Закуриваю снова. Пару раз затягиваюсь.

– Вот только незадача: за полгода до нас, на очередном спортивном празднике, кто-то из курсантов играя в футбол то ли сломал, то ли потерял мячик. Невосполнимый ущерб государственной собственности. Опорочил всех курсантов. Нам всем стало нельзя доверять в принципе. А в частности – нельзя стало нам доверять спортивный инвентарь. В итоге: ни футбола, ни волейбола… Даже проклятой эстафеты с палочками нельзя – палочки же тоже инвентарь.

– И чем вы занимались на этом празднике тогда?

– Два раза бегали «пятерку». Потом наш любимый командир решил, что надо больше праздника. Уж больно быстро он кончается! Стали бегать десятку. Каждое долбанное воскресенье.

– Ну хоть не в «химке».

– Один раз на улице было +42 в тени. Так он лично инспектировал всю часть, чтобы ни дай бог, ни одна батарея не отказалась от «праздника» из-за такой мелочи. Так как нашим командирам не хотелось ни самим жариться на солнышке, пока мы «празднуем», ни того чтобы половина из нас сдохла на жаре, они выставили пару солдат «на фишку». Палить, когда этот мудила пойдет к нашей казарме. Нас загнали в кубрики, но приказали не отдыхать, а просто остывать от жары и ждать очередного шухера. Ну и на три часа качели: «Батарея, стройся. Форма номер два», «Батарея, слева по одному, в казарму бегом – марш». Туда-сюда. На улице за 40 жара, в кубриках +18

– Кондиционеры что ли?

– Фирмы «сквозняк». По осени вообще +10 было, пока отопление не дали. А после того праздника от батареи человек тридцать в госпиталь с воспалением легких уехали. А через неделю еще столько же.

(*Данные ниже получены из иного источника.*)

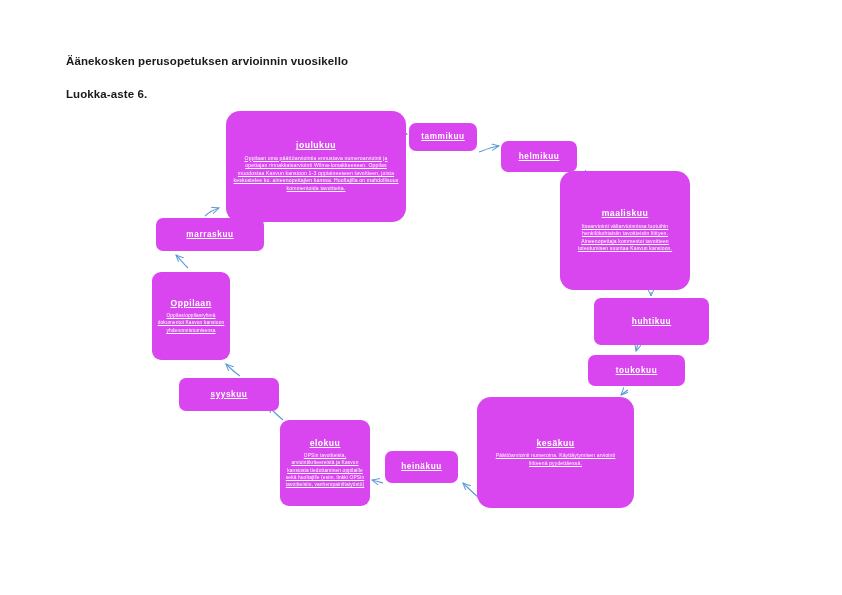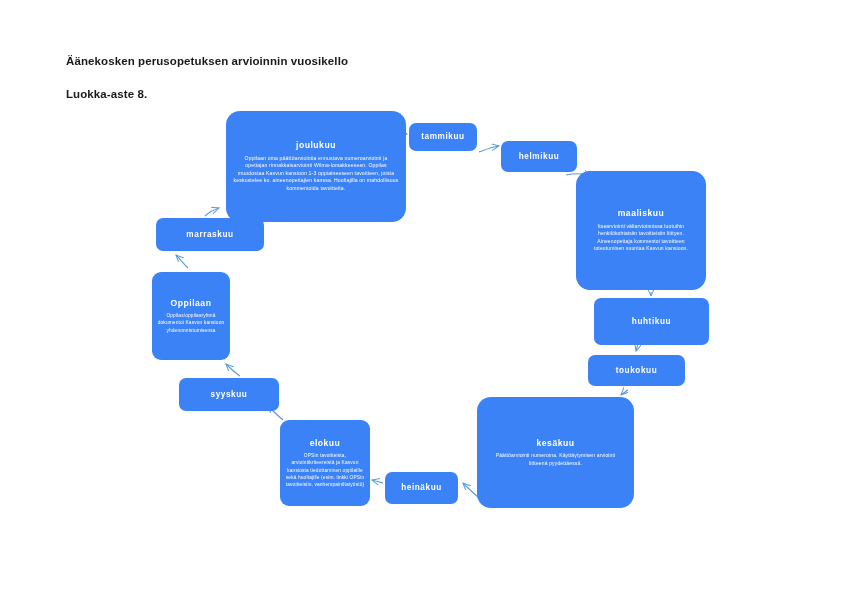--- a/index.html
+++ b/index.html
@@ -55,30 +55,31 @@
   #arrow-layer {
     position: absolute;
     left: 0; top: 0;
     width: 842px;
     height: 595px;
     pointer-events: none;
   }
 
   .node {
     position: absolute;
-    background: #3b82f6;
+    background: #d946ef;
     border-radius: 9px;
     box-sizing: border-box;
     display: flex;
     flex-direction: column;
     align-items: center;
     justify-content: center;
     text-align: center;
     color: #ffffff;
     overflow: hidden;
+    text-decoration: underline;
   }
   .node.small {
     border-radius: 7px;
   }
   .node.big {
     border-radius: 14px;
   }
 
   .node-title {
     font-size: 8.6px;
@@ -97,43 +98,43 @@
     color: #ffffff;
     margin-top: 4px;
     padding: 0 7px;
     letter-spacing: 0.15px;
   }
 
   
   #node-joulukuu  { left: 226px; top: 111px; width: 180px; height: 111px; }
   #node-tammikuu  { left: 409px; top: 123px; width: 68px;  height: 28px; }
   #node-helmikuu  { left: 501px; top: 141px; width: 76px;  height: 31px; }
-  #node-maaliskuu { left: 576px; top: 171px; width: 130px; height: 119px; }
+  #node-maaliskuu { left: 560px; top: 171px; width: 130px; height: 119px; }
   #node-huhtikuu  { left: 594px; top: 298px; width: 115px; height: 47px; }
   #node-toukokuu  { left: 588px; top: 355px; width: 97px;  height: 31px; }
   #node-kesakuu   { left: 477px; top: 397px; width: 157px; height: 111px; }
-  #node-heinakuu  { left: 385px; top: 472px; width: 73px;  height: 32px; }
+  #node-heinakuu  { left: 385px; top: 451px; width: 73px;  height: 32px; }
   #node-elokuu    { left: 280px; top: 420px; width: 90px;  height: 86px; }
   #node-syyskuu   { left: 179px; top: 378px; width: 100px; height: 33px; }
   #node-lokakuu   { left: 152px; top: 272px; width: 78px;  height: 88px; }
   #node-marraskuu { left: 124px; top: 218px; width: 108px; height: 33px; margin-left: 32px; }
 
   #node-elokuu .node-body   { font-size: 4.8px; padding: 0 4px; line-height: 1.5; }
   #node-lokakuu .node-body  { font-size: 4.8px; padding: 0 3px; line-height: 1.55; }
   #node-maaliskuu .node-body{ font-size: 5.0px; padding: 0 6px; }
   #node-kesakuu .node-body  { font-size: 5.0px; padding: 0 10px; }
 </style>
 </head>
 <body>
 
 <div id="page">
 
   <div class="doc-title">Äänekosken perusopetuksen arvioinnin vuosikello</div>
 
-  <div class="doc-subtitle">Luokka-aste 8.</div>
+  <div class="doc-subtitle">Luokka-aste 6.</div>
 
   <div id="diagram">
 
     <svg id="arrow-layer" viewBox="0 0 842 595" width="842" height="595">
       <defs>
         <marker id="ah" markerWidth="9" markerHeight="9" refX="7" refY="3.2" orient="auto" markerUnits="strokeWidth">
           <path d="M0,0 L7,3.2 L0,6.4" fill="none" stroke="#5b9bd5" stroke-width="0.9"></path>
         </marker>
       </defs>
       <g fill="none" stroke="#5b9bd5" stroke-width="1.1" marker-end="url(#ah)">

– Гасево! Ты первый по-любому загасился!

– Не. Я с теми, что через неделю. Честно думал, что просто простуда.

Тихое похрапывание. Пока я говорил, Малой опять уснул. Москва, с завистью:

– Как он это делает? Ему полтора года как наш год!

– А это не ты ли спал в перископ уткнувшись, вместо того чтобы на цель наводить?

– То по слонячке было. Не в счет!

Иваныч снова достает «Winston». С подчеркнуто трагичным видом протягивает сигарету мне, себе берет последнюю. Опустевшую пачку сминает и выбрасывает. Все очень выразительно. Я в упор смотрю на него и улыбаюсь. Теперь я понимаю, что в его заначках еще как минимум пара пачек нормальных сигарет. Он упрямо делает вид, что не заметил моего выражения лица. В жизни не признается. Он хмурится. Говорит:

– Если бы я мог всечь полковнику. Любому на выбор. Я бы тоже всек командиру твоей учебки.

Москва удивляется:

– Тебе-то что за дело до него?

– Лично? Никакого. Но этот полкан, походу, чистейший армейский мудила. Тройной перегонки. Настолько армейское мудло, что всечь ему это как всечь всей армии целиком. Всему говну, что в ней есть.

Москва метафоры не понял. Думает какое-то время. Мычит:

– А я все – равно ебанашке. Бесит меня. На перевале сам портупею посеял, а мозги мне делал два дня. Искать заставлял уже на других стоянках, как- будто она сама нас догонит. Дебил.